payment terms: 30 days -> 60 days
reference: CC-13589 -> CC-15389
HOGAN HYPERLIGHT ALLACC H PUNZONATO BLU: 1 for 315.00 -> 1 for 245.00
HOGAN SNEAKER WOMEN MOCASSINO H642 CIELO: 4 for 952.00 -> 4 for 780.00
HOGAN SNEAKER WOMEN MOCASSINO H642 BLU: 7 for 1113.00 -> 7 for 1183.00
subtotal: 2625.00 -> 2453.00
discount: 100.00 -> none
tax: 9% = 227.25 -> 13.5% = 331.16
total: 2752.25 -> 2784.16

What is needed. Write out the material from the first line to the last, exactly.

Problem solution.
payment terms: 30 days -> 60 days
reference: CC-13589 -> CC-15389
HOGAN HYPERLIGHT ALLACC H PUNZONATO BLU: 1 for 315.00 -> 1 for 245.00
HOGAN SNEAKER WOMEN MOCASSINO H642 CIELO: 4 for 952.00 -> 4 for 780.00
HOGAN SNEAKER WOMEN MOCASSINO H642 BLU: 7 for 1113.00 -> 7 for 1183.00
subtotal: 2625.00 -> 2453.00
discount: 100.00 -> none
tax: 9% = 227.25 -> 13.5% = 331.16
total: 2752.25 -> 2784.16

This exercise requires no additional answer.